#### [TO DO]
Without any pictures, print the lines below from the one that has "Flat Pure BPA" through the one that has "Completo Elegante 4", exactly and nothing else.

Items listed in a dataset
= = = = = = =

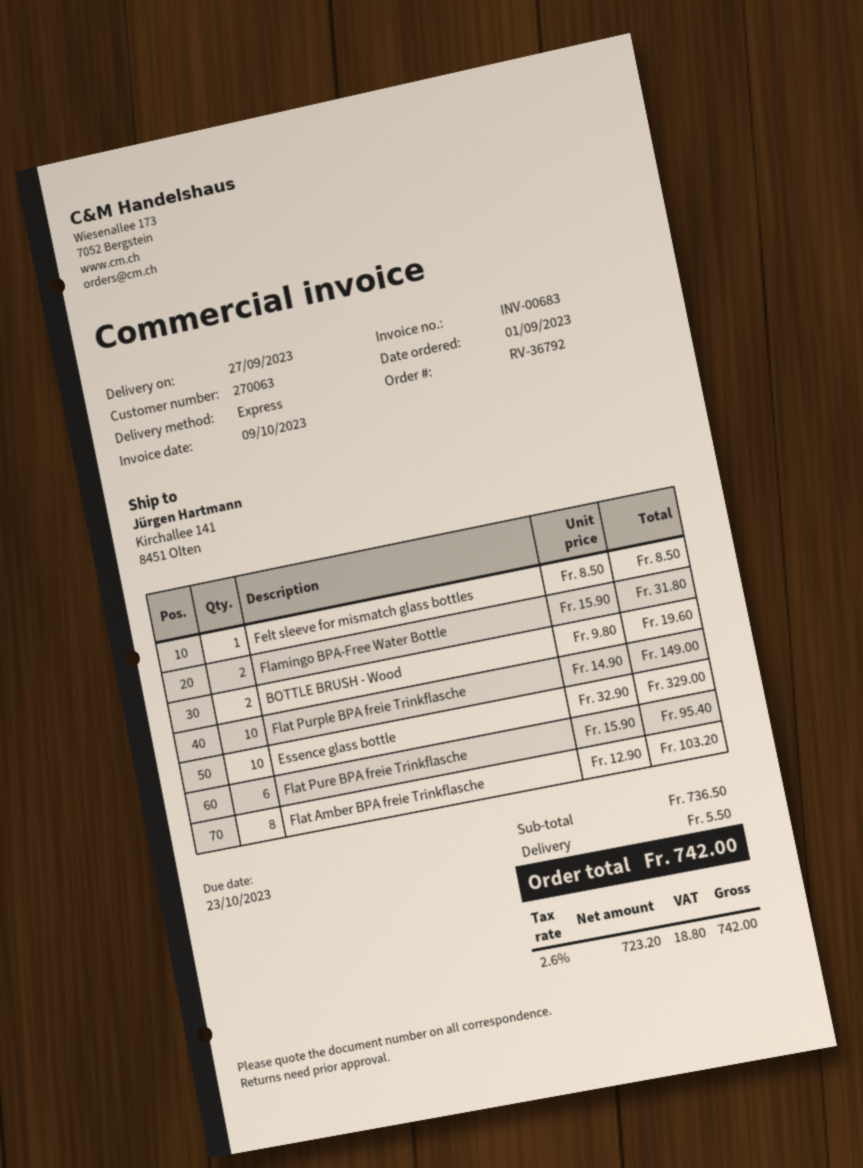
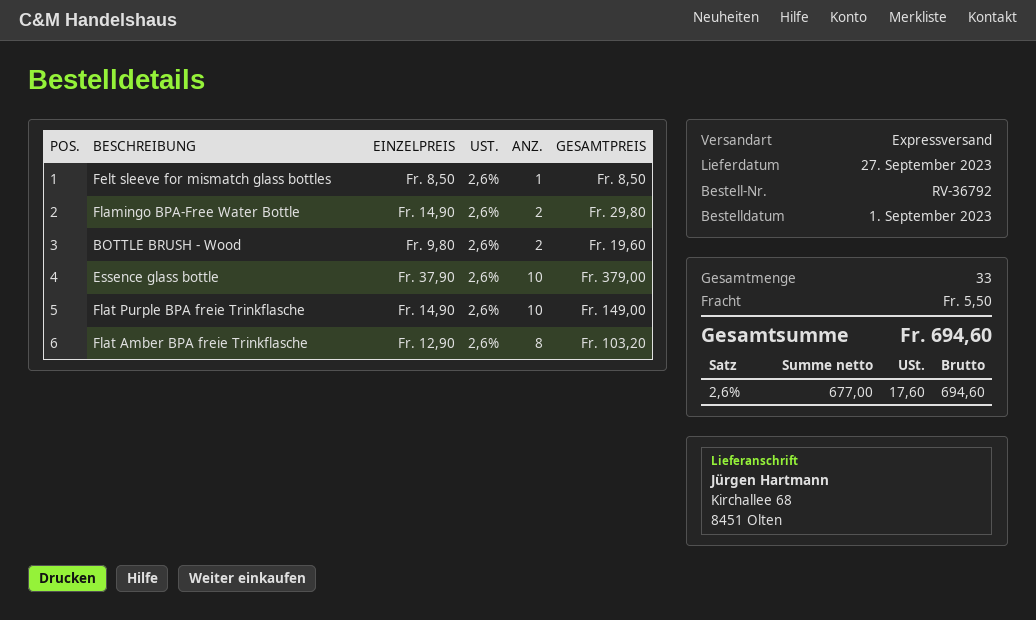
ship to: Kirchallee 141, 8451 Olten -> Kirchallee 68, 8451 Olten
Flamingo BPA-Free Water Bottle: 2 x 15.90 = 31.80 -> 2 x 14.90 = 29.80
Essence glass bottle: 10 x 32.90 = 329.00 -> 10 x 37.90 = 379.00
Flat Pure BPA freie Trinkflasche: 6 x 15.90 = 95.40 -> none
net: 723.20 -> 677.00
tax: 2.6% = 18.80 -> 2.6% = 17.60
total: 742.00 -> 694.60

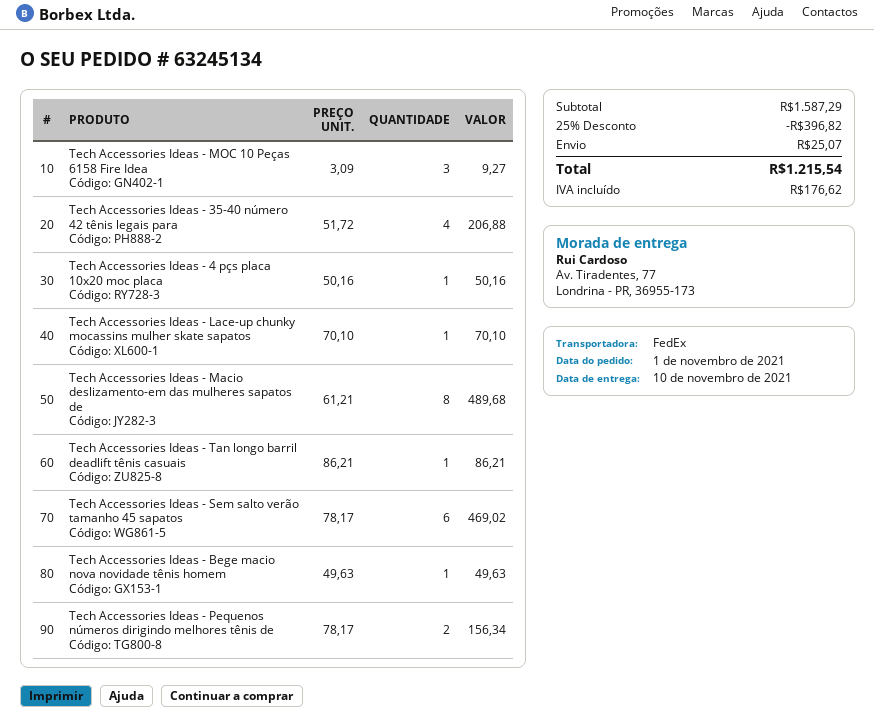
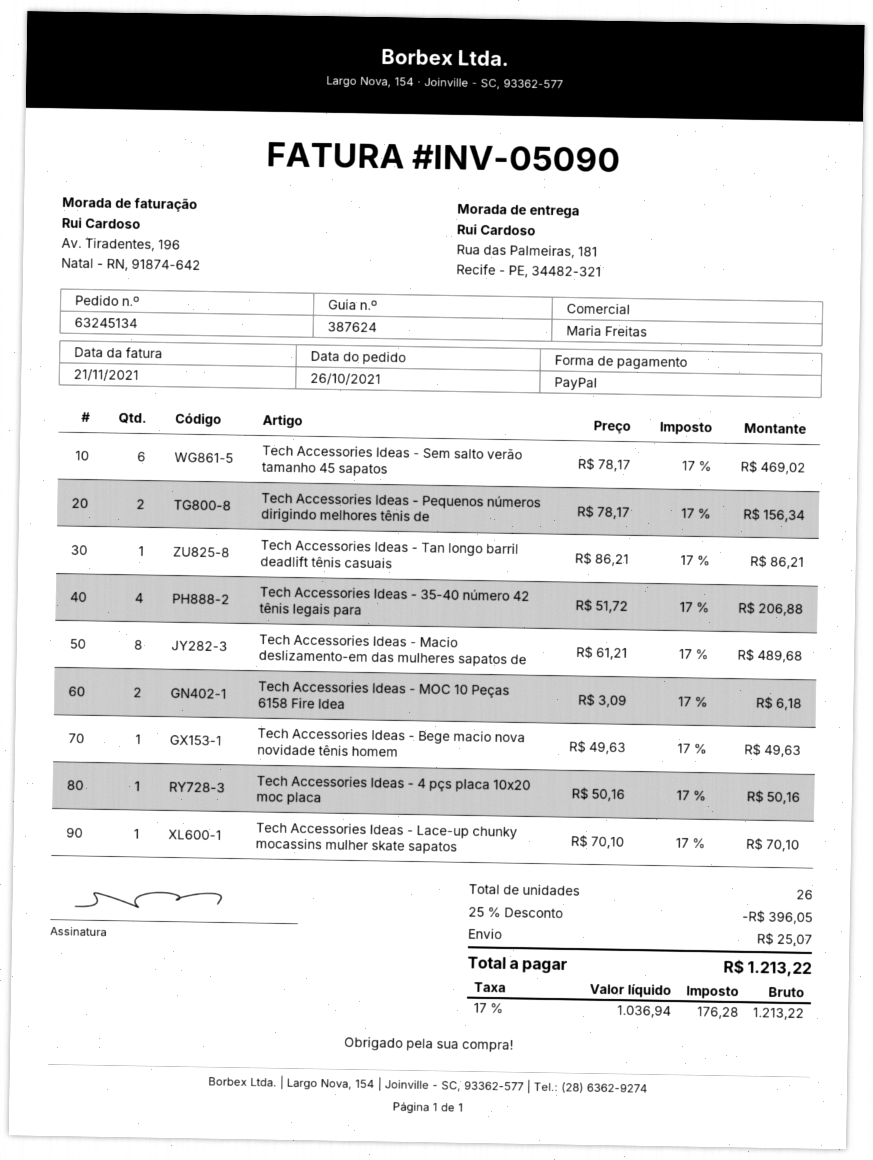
order date: 2021-11-01 -> 2021-10-26
ship to: Av. Tiradentes, 77, Londrina - PR, 36955-173 -> Rua das Palmeiras, 181, Recife - PE, 34482-321
Tech Accessories Ideas - MOC 10 Peças 6158 Fire Idea: 3 x 3.09 = 9.27 -> 2 x 3.09 = 6.18
discount: 25% = 396.82 -> 25% = 396.05
tax: 176.62 -> 176.28
total: 1215.54 -> 1213.22

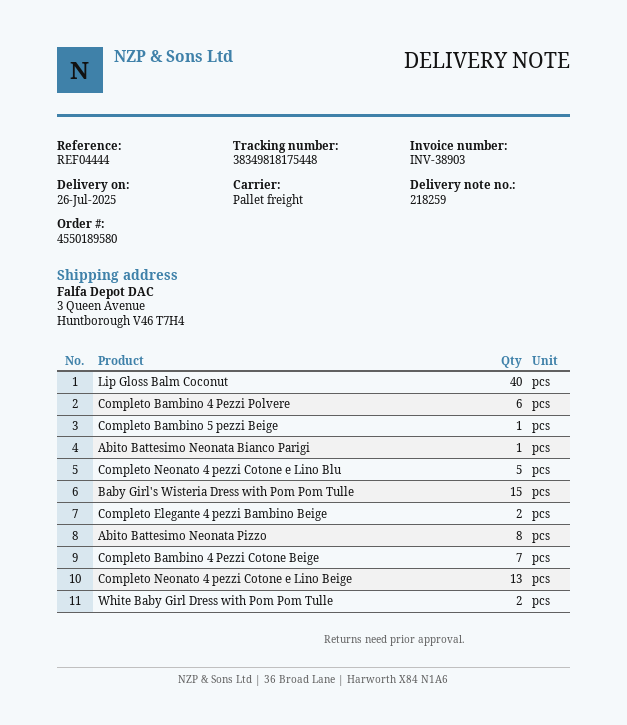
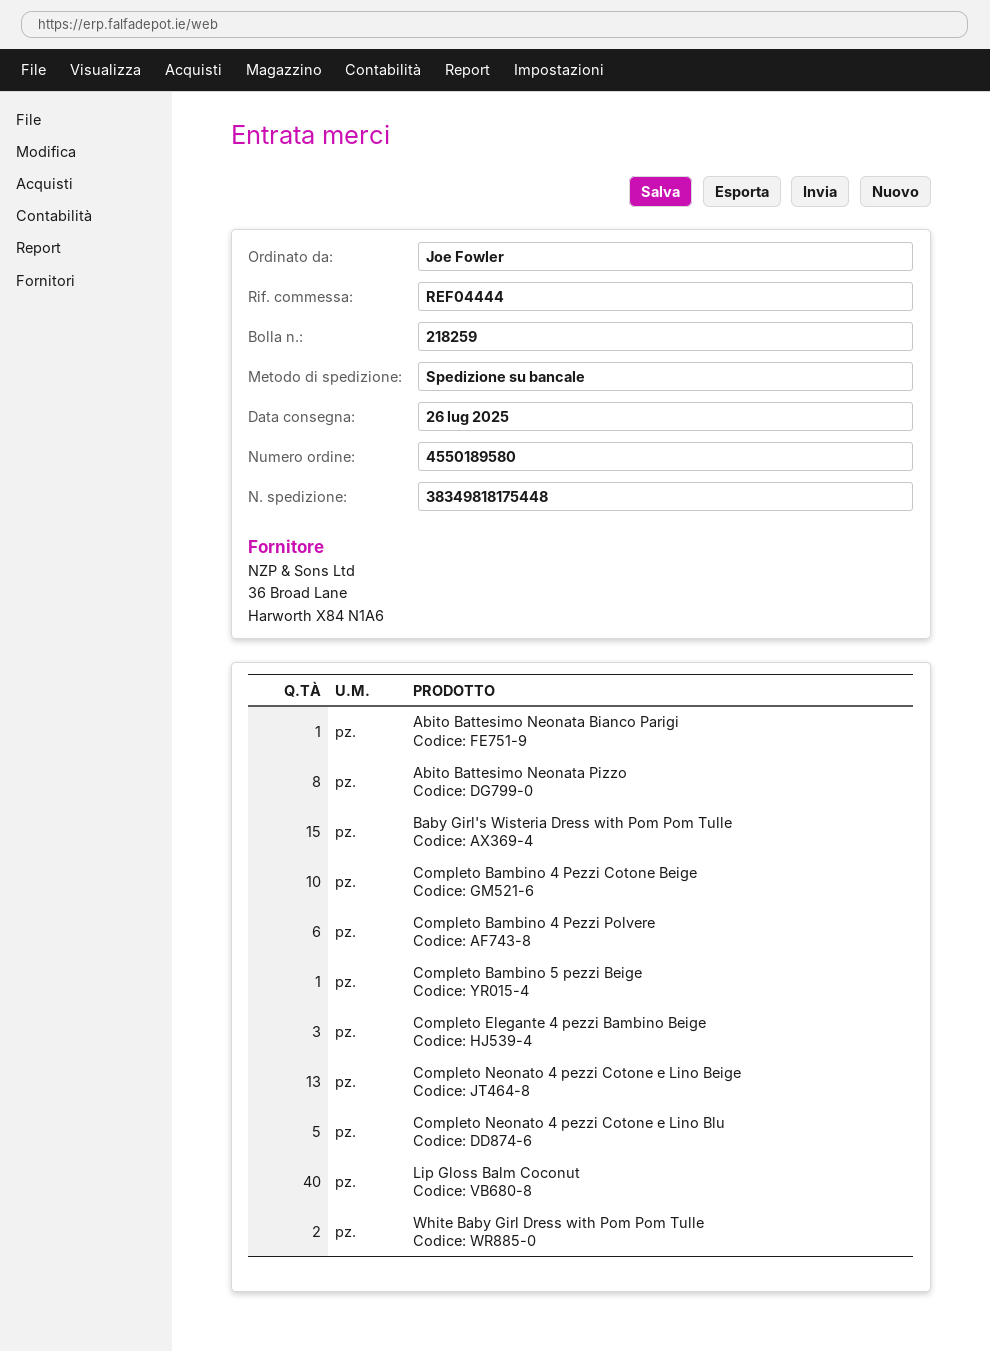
Completo Elegante 4 pezzi Bambino Beige: 2 -> 3
Completo Bambino 4 Pezzi Cotone Beige: 7 -> 10

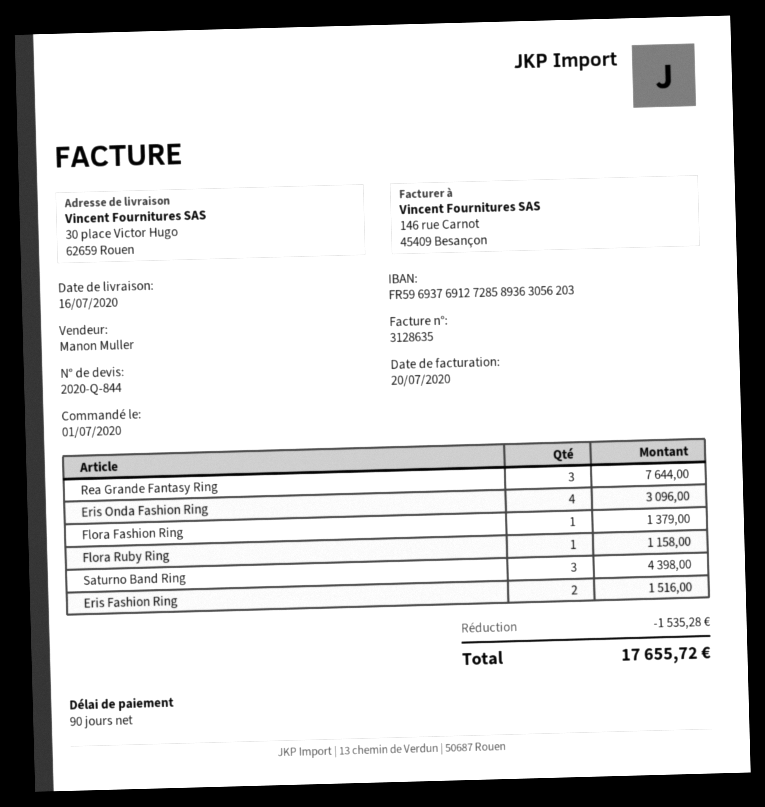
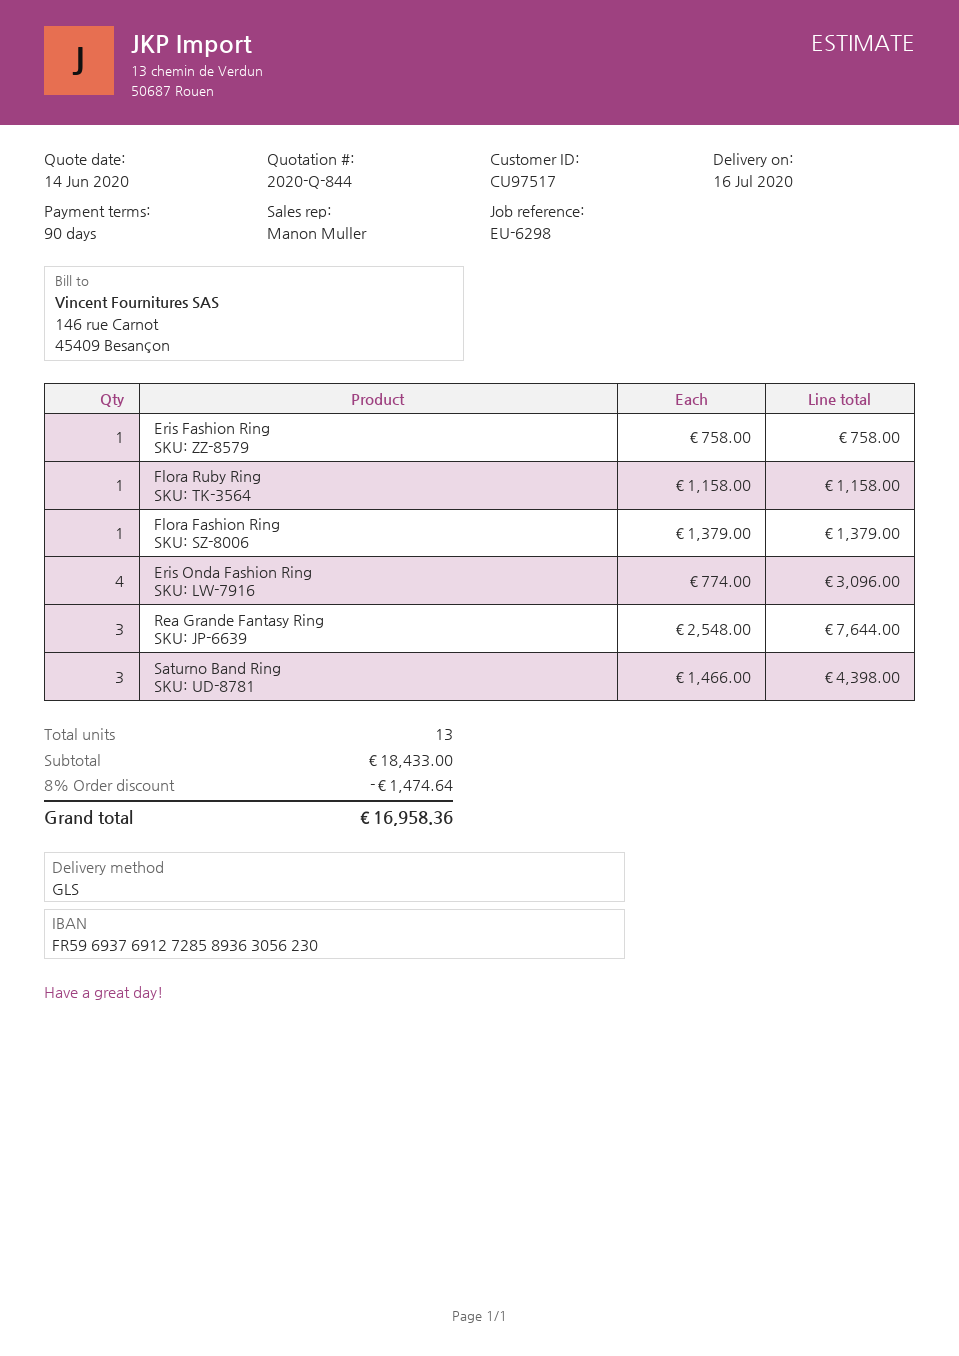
bank account: FR5969376912728589363056203 -> FR5969376912728589363056230
Eris Fashion Ring: 2 for 1516.00 -> 1 for 758.00
discount: 1535.28 -> 1474.64
total: 17655.72 -> 16958.36

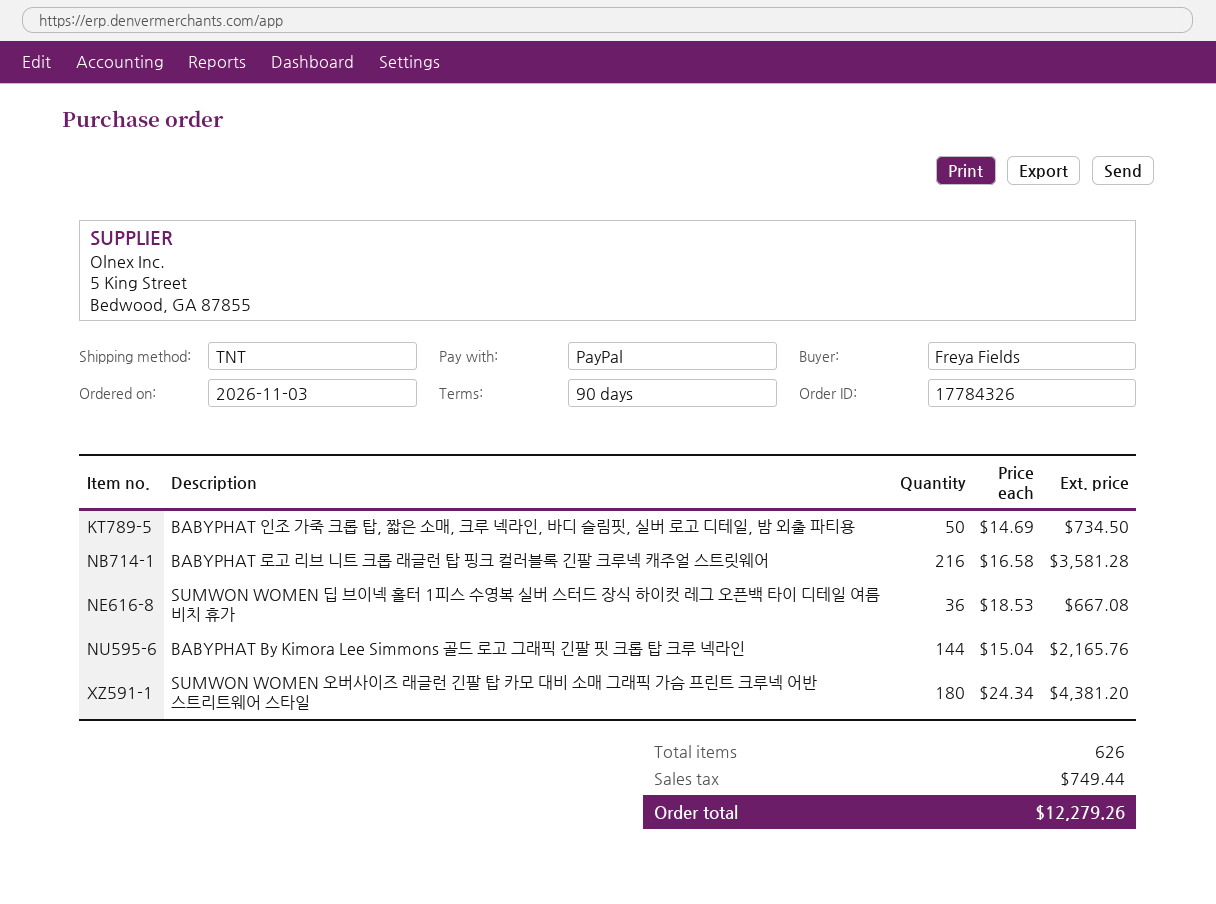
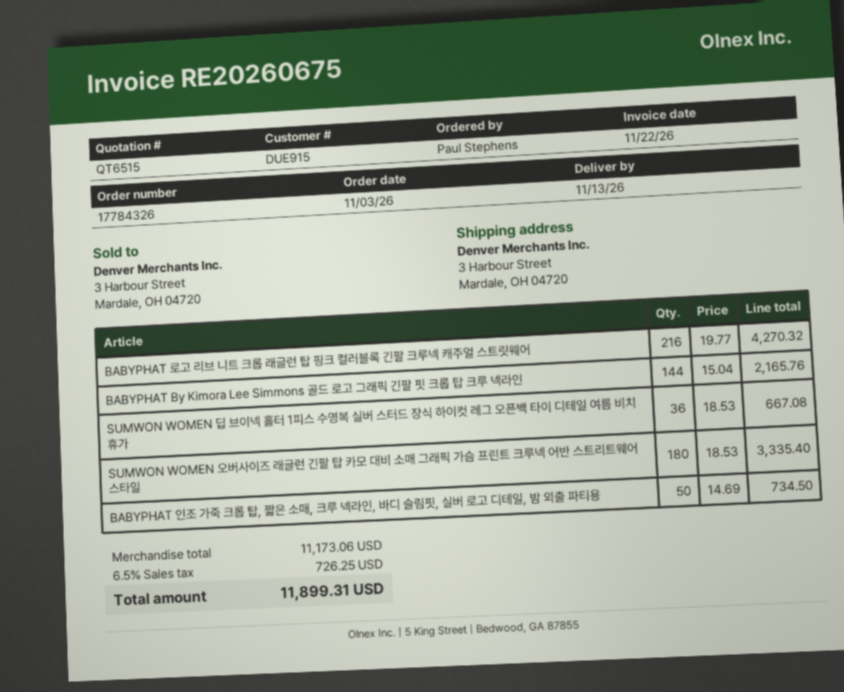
ordered by: Freya Fields -> Paul Stephens
BABYPHAT 로고 리브 니트 크롭 래글런 탑 핑크 컬러블록 긴팔 크루넥 캐주얼 스트릿웨어: 216 x 16.58 = 3581.28 -> 216 x 19.77 = 4270.32
SUMWON WOMEN 오버사이즈 래글런 긴팔 탑 카모 대비 소매 그래픽 가슴 프린트 크루넥 어반 스트리트웨어 스타일: 180 x 24.34 = 4381.20 -> 180 x 18.53 = 3335.40
tax: 749.44 -> 726.25
total: 12279.26 -> 11899.31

= = = = = = =

#### [SOLUTION TO THE EXERCISE]
Flat Pure BPA freie Trinkflasche: 6 x 15.90 = 95.40 -> none
net: 723.20 -> 677.00
tax: 2.6% = 18.80 -> 2.6% = 17.60
total: 742.00 -> 694.60

order date: 2021-11-01 -> 2021-10-26
ship to: Av. Tiradentes, 77, Londrina - PR, 36955-173 -> Rua das Palmeiras, 181, Recife - PE, 34482-321
Tech Accessories Ideas - MOC 10 Peças 6158 Fire Idea: 3 x 3.09 = 9.27 -> 2 x 3.09 = 6.18
discount: 25% = 396.82 -> 25% = 396.05
tax: 176.62 -> 176.28
total: 1215.54 -> 1213.22

Completo Elegante 4 pezzi Bambino Beige: 2 -> 3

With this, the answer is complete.